Given information:
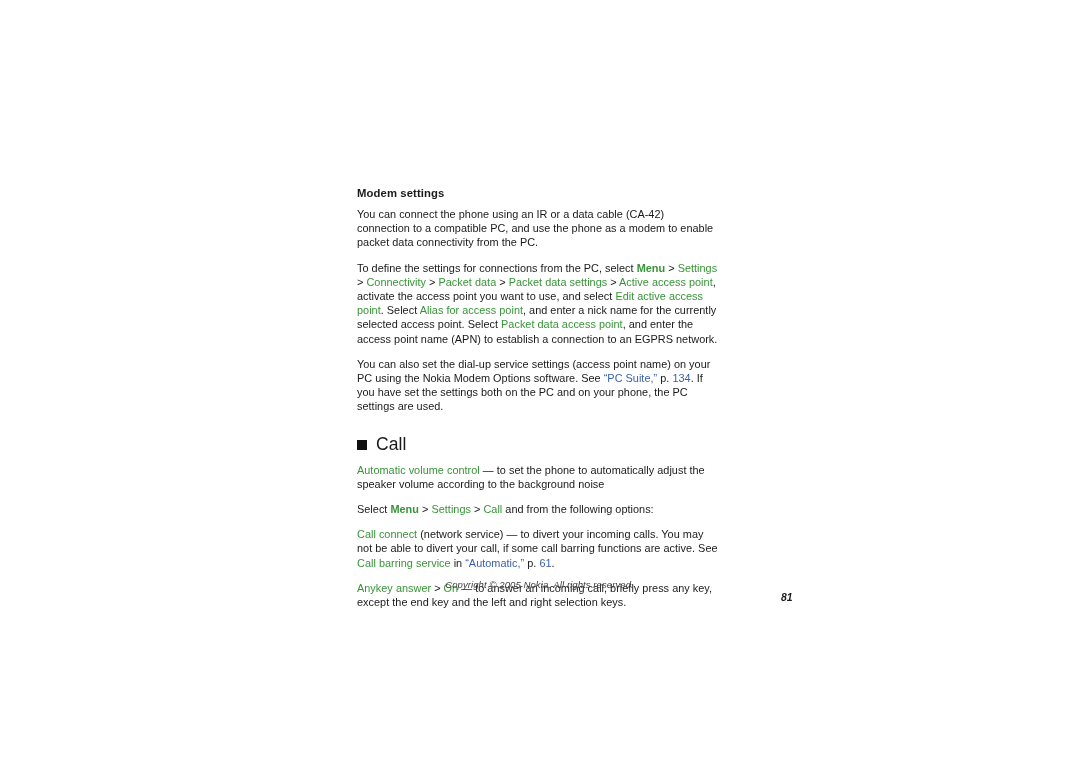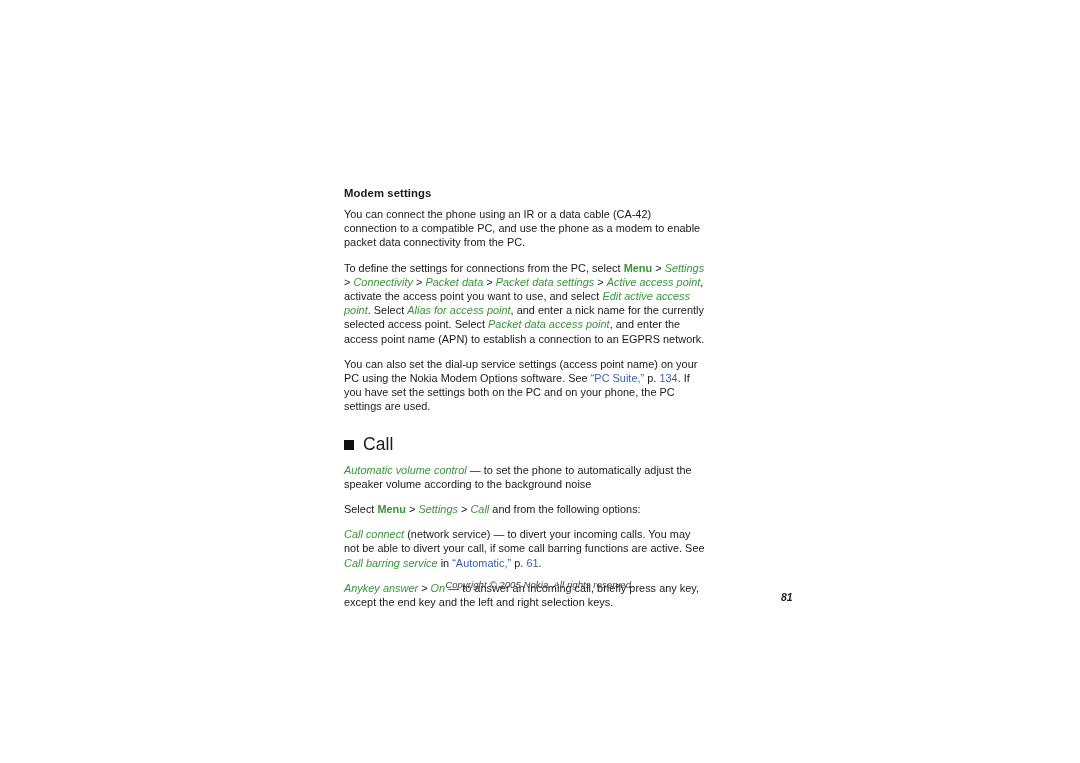--- a/index.html
+++ b/index.html
@@ -25,7 +25,7 @@
   
   .content {
     position: absolute;
-    left: 344px;
+    left: 357px;
     top: 186px;
     width: 365px;
   }

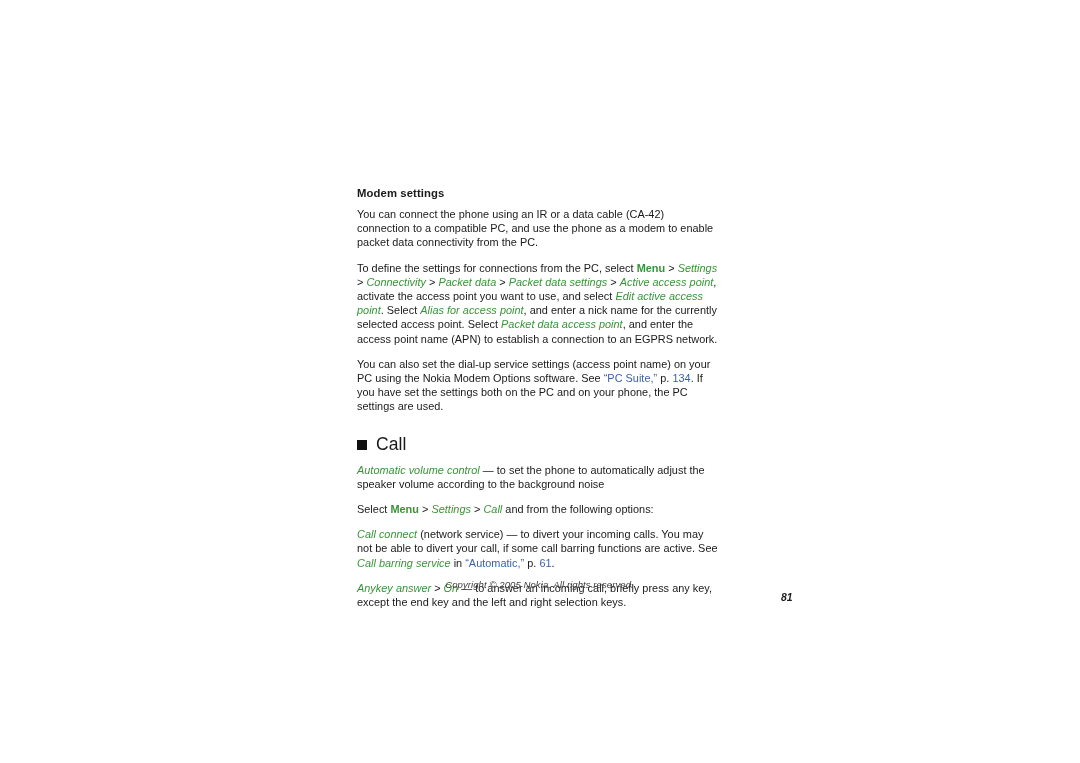--- a/index.html
+++ b/index.html
@@ -48,7 +48,6 @@
   p.para:last-child { margin-bottom: 0; }
   .g {
     color: #389438;
-    font-style: italic;
     text-align: center;
   }
   .gb {

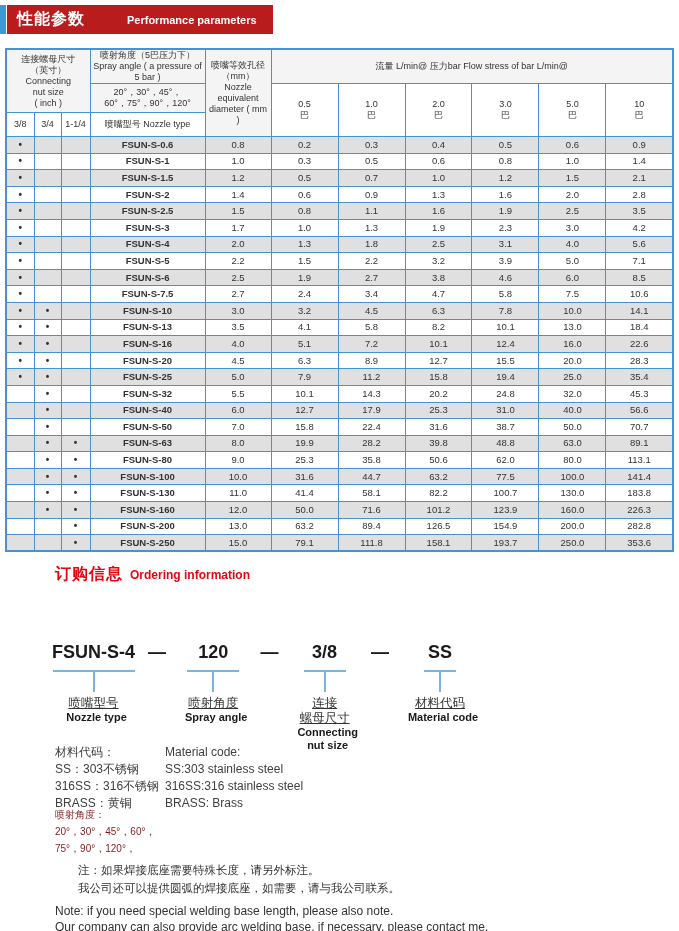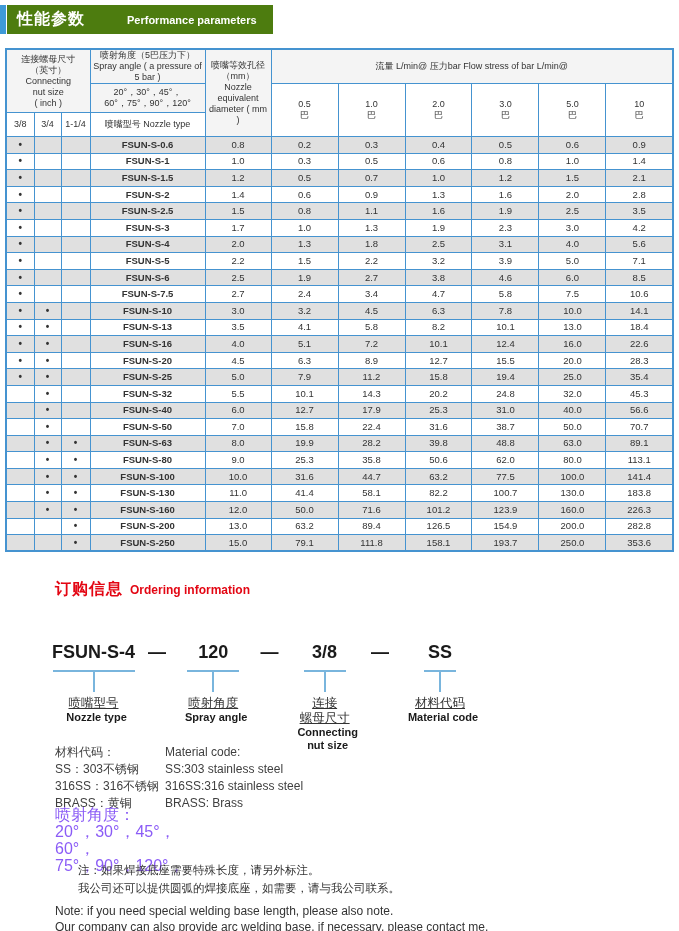--- a/index.html
+++ b/index.html
@@ -9,7 +9,7 @@
   
   .banner { position:absolute; top:5px; left:0; display:flex; height:29px; }
   .banner-accent { width:6px; background:#3e9ad7; margin-right:1px; }
-  .banner-main { background:#4d7c0f; color:#fff; display:flex; align-items:center; padding:0 16px 0 10px; gap:9px; }
+  .banner-main { background:#b91c1c; color:#fff; display:flex; align-items:center; padding:0 16px 0 10px; gap:9px; }
   .banner-cn { font-size:16px; font-weight:bold; letter-spacing:1px; }
   .banner-en { font-size:11px; font-weight:bold;padding-left:33px; }
 

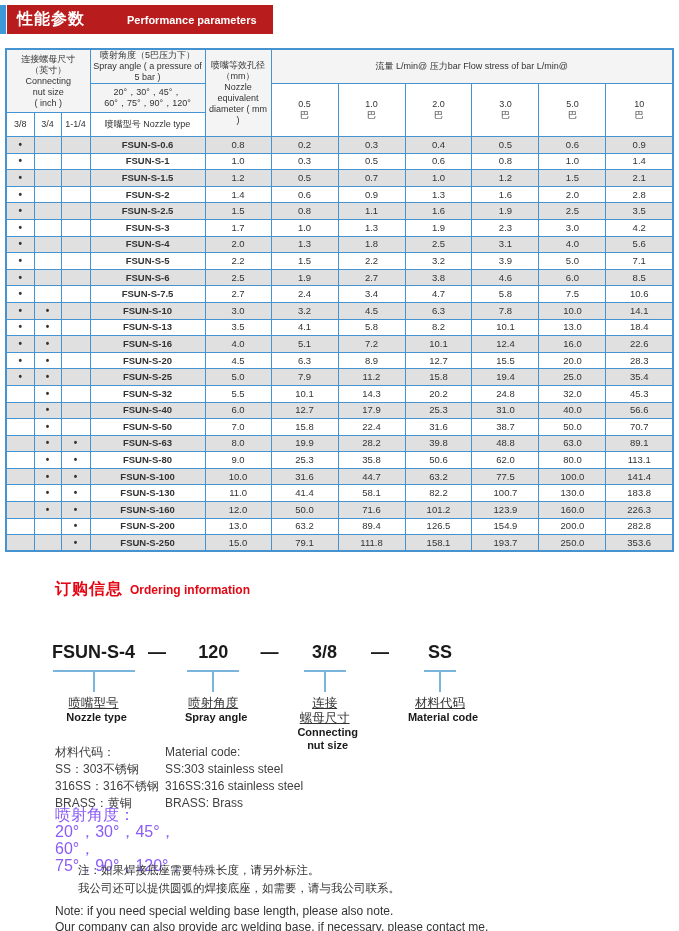--- a/index.html
+++ b/index.html
@@ -29,7 +29,7 @@
   td.type { font-weight:bold; }
 
   
-  .ordering-title { position:absolute; top:579px; left:55px; color:#e30613; display:flex; align-items:baseline; gap:7px; }
+  .ordering-title { position:absolute; top:564px; left:55px; color:#e30613; display:flex; align-items:baseline; gap:7px; }
   .ot-cn { font-size:16px; font-weight:bold; letter-spacing:1px; }
   .ot-en { font-size:12px; font-weight:bold; }
 

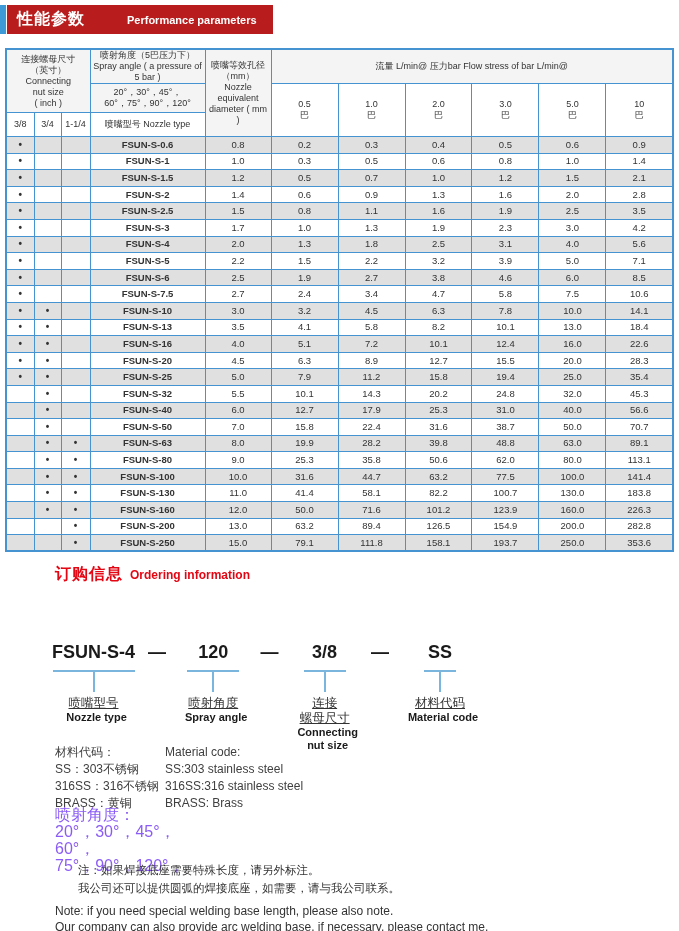--- a/index.html
+++ b/index.html
@@ -47,7 +47,7 @@
   
   .material-block { position:absolute; top:744px; left:55px; display:flex; font-size:12px; color:#404040; line-height:17px; }
   .mb-cn { width:110px; }
-  .spray-block { position:absolute; top:806px; left:55px; display:flex; font-size:16px; color:#8b5cf6; line-height:17px;gap:36px; }
+  .spray-block { position:absolute; top:806px; left:55px; display:flex; font-size:10px; color:#7f1d1d; line-height:17px;gap:36px; }
   .sb-cn { width:155px; }
   .notes-cn { position:absolute; top:861px; left:55px; font-size:11.5px; color:#333; line-height:18px;margin-left:23px; }
   .notes-en { position:absolute; top:903px; left:55px; font-size:12px; color:#333; line-height:16px; }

Exercise aim: What is the number of lines in these entries that hold "width"? Reply with the figure alone.

Response to this exercise: 4